Imagine if John 1:1 was rendered correctly... and the Public got to see that there is only one Bible in the World that read, "In the beginning was the Word, and the Word was with God, and the Word was the Son of God." Who could argue against Jesus being the Son of God? Imagine the lives that could be saved.

The argument that Jesus is God or a god would no longer be the center of controversy. Even trinitarians who deny Jesus' divinity as the Christ could not argue against Jesus being the Son of God. Sometimes, when it comes to saving lives, a person needs to hear the ring of truth. That truth is and the Word of God was the Son of God. The one chosen by God and sent to rescue humankind.

Notice Jesus response to his enemies:

  • do you say to me whom the Father sanctified and sent into the world, ‘You blaspheme,’ because I said, ‘I am God’s Son’? (John 10:36)

The scriptures are clear that Elohim can be rendered God or (gods) in referring to angels. Angels are spirit creatures that are sons of the true God. ʼElo·himʹ is used in the Scriptures with reference to Jehovah himself, to angels, to idol gods (singular and plural), and to men.

In the Book of John, he uses two Greek terms to differentiate the difference between Almighty God and his Son. Theon is used to refer to Almighty God as the God and theos when referring to his Son as a god.

  • In the beginning was the Word and the Word was with the God (theon) and the Word was a god (theos).
  • No man has seen the God (theon) at any time; the only-begotten god (theos) who is at the Father’s side is the one who has explained Him.
  • This means everlasting life, their coming to know You, the only true God (theon), and the one whom you sent, Jesus Christ.
  • Jesus said to her: “Stop clinging to me, for I have not yet ascended to the Father. But go to my brothers and say to them, ‘I am ascending to My Father and Your Father and to My God (theon) and Your God (theon).’”
  • Jesus is never called (theon) which refers to Almighty God.

With that being said, many will reject these facts.
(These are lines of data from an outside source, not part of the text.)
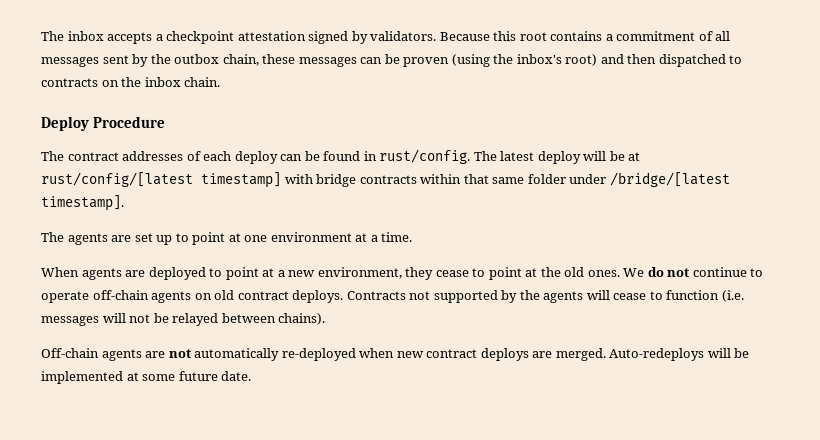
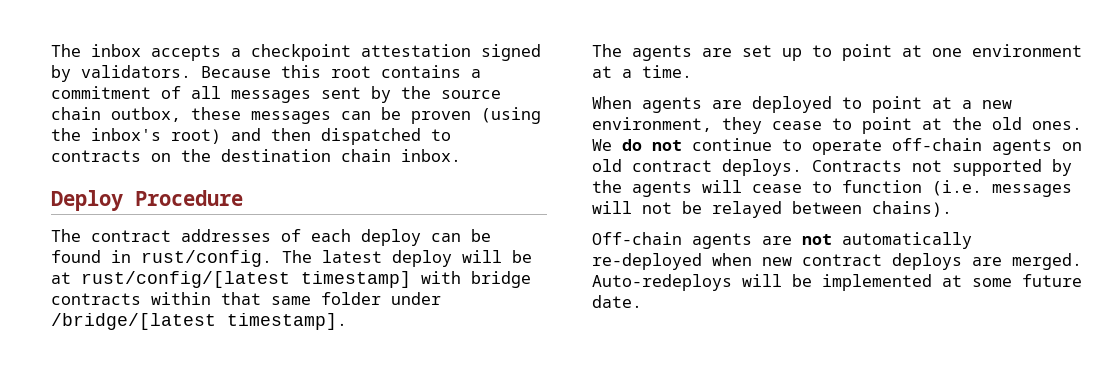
[174,54,259,66] outbox chain, -> [441,90,501,99] [51,107,181,122] source chain outbox,
[144,77,221,87] inbox chain. -> [221,149,461,162] destination chain inbox.

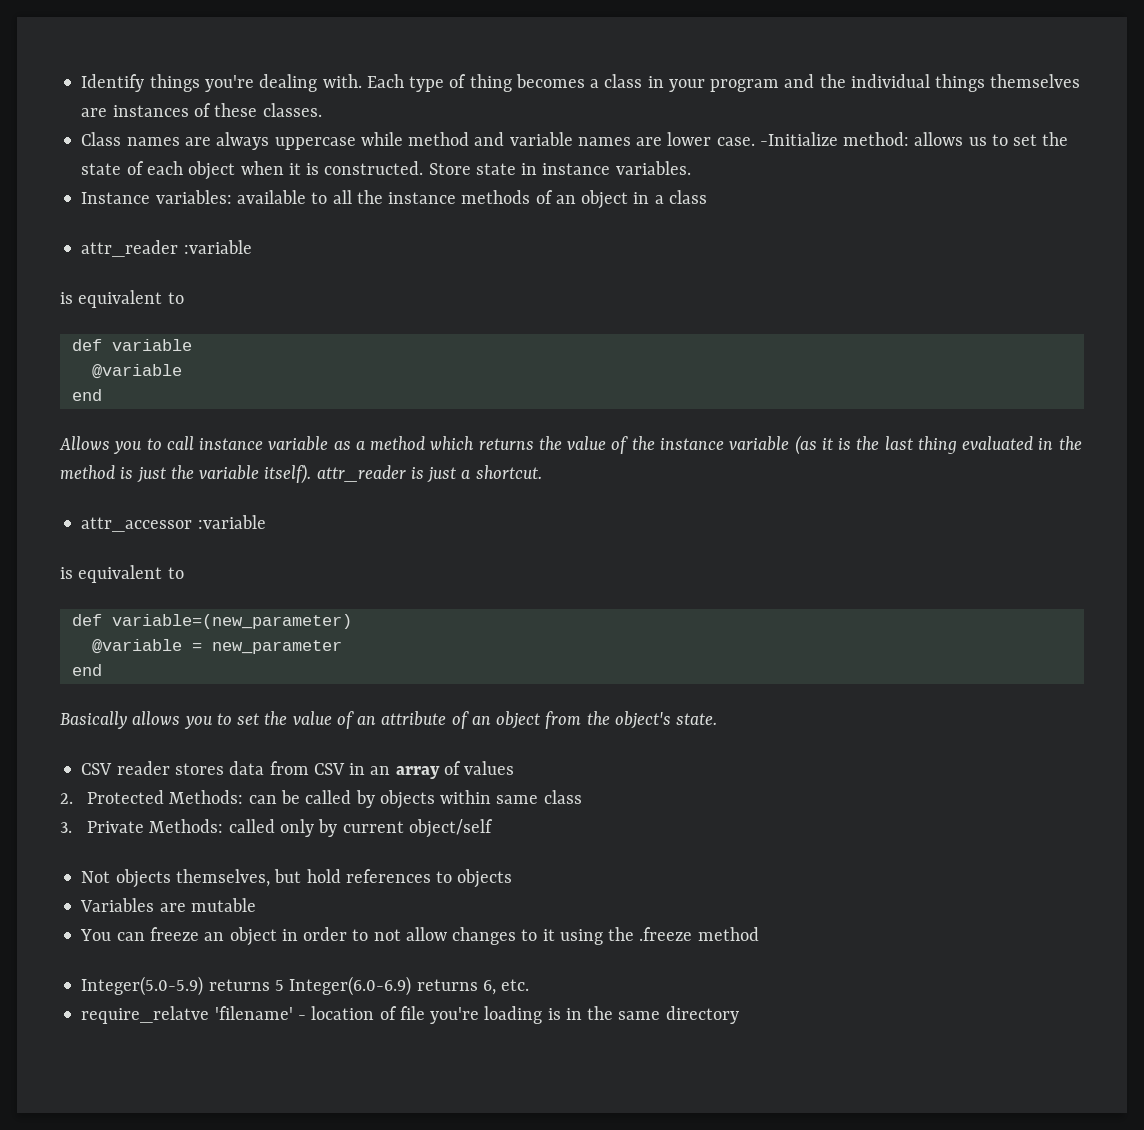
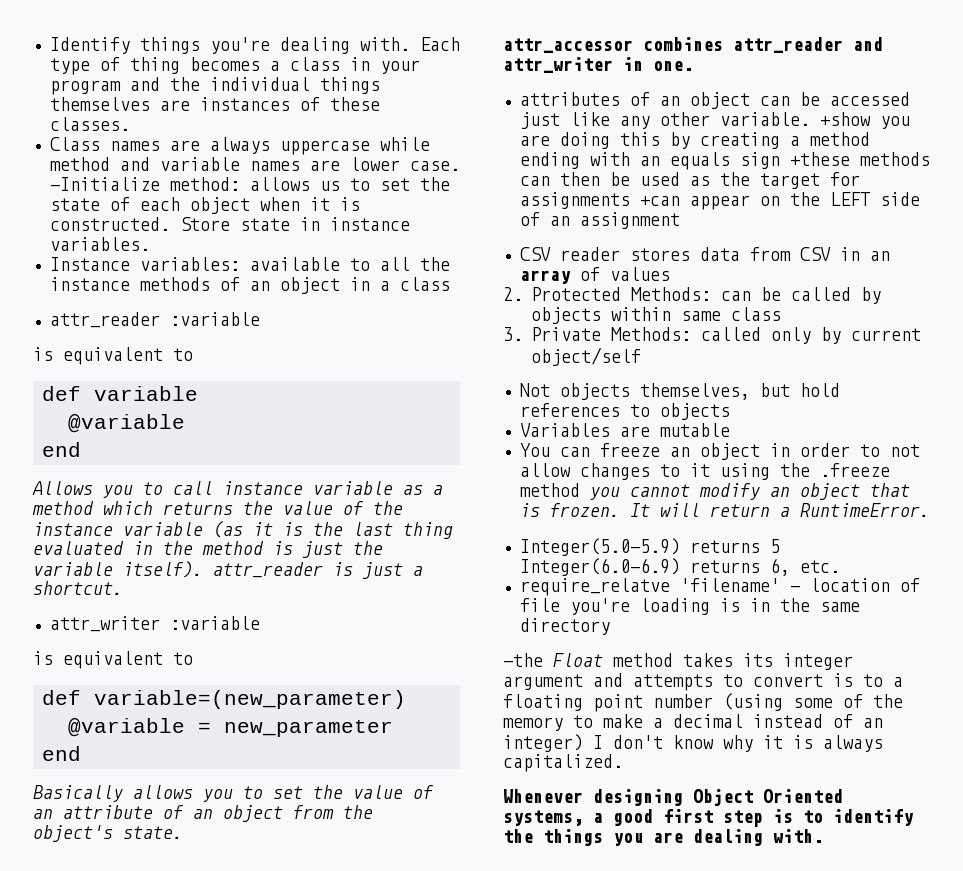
[81,517,193,532] attr_accessor -> [49,616,160,632] attr_writer
(718, 719) none -> [503,37,883,53] [503,57,693,73] [519,92,910,109] [519,112,910,129] [519,132,870,149] [519,152,930,170] [519,172,860,189] [519,192,920,210] [519,212,680,229] // attr_accessor combines attr_reader and attr_writer in one. // attributes of an object can be accessed just like any other variable. +show you are doing this by creating a method ending with an equals sign +these methods can then be used as the target for assignments +can appear on the LEFT side of an assignment
(759, 934) none -> [589,483,910,500] [519,503,930,517] you cannot modify an object that is frozen. It will return a RuntimeError.
(739, 1015) none -> [503,653,853,670] [503,673,903,691] [503,693,903,712] [503,714,883,731] [503,734,883,752] [503,754,623,772] [503,789,843,806] [503,809,914,827] [503,829,823,846] // -the Float method takes its integer argument and attempts to convert is to a floating point number (using some of the memory to make a decimal instead of an integer) I don't know why it is always capitalized. // Whenever designing Object Oriented systems, a good first step is to identify the things you are dealing with.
Imagine someday opening your Bible and for the first time, reading the following scriptures:

  • In the beginning was the Word, and the Word was with God, and the Word was the Son of God.
  • Go, therefore, and make disciples of people of all the nations in my name,
  • For a child is born to us, and a son is given to us, whose government is upon his shoulder: and his name is called the Angel of Great Counsel: for I will bring peace upon the princes, and health to him.

Wouldn't these Bible truths bring the many to Salvation?

  • "Do your utmost to present yourself approved to God, a workman with nothing to be ashamed of, handling the word of the truth aright." (2 Timothy 2:15)
  • "Therefore, if someone knows how to do what is right and yet does not do it, it is a sin for him." (James 4:17)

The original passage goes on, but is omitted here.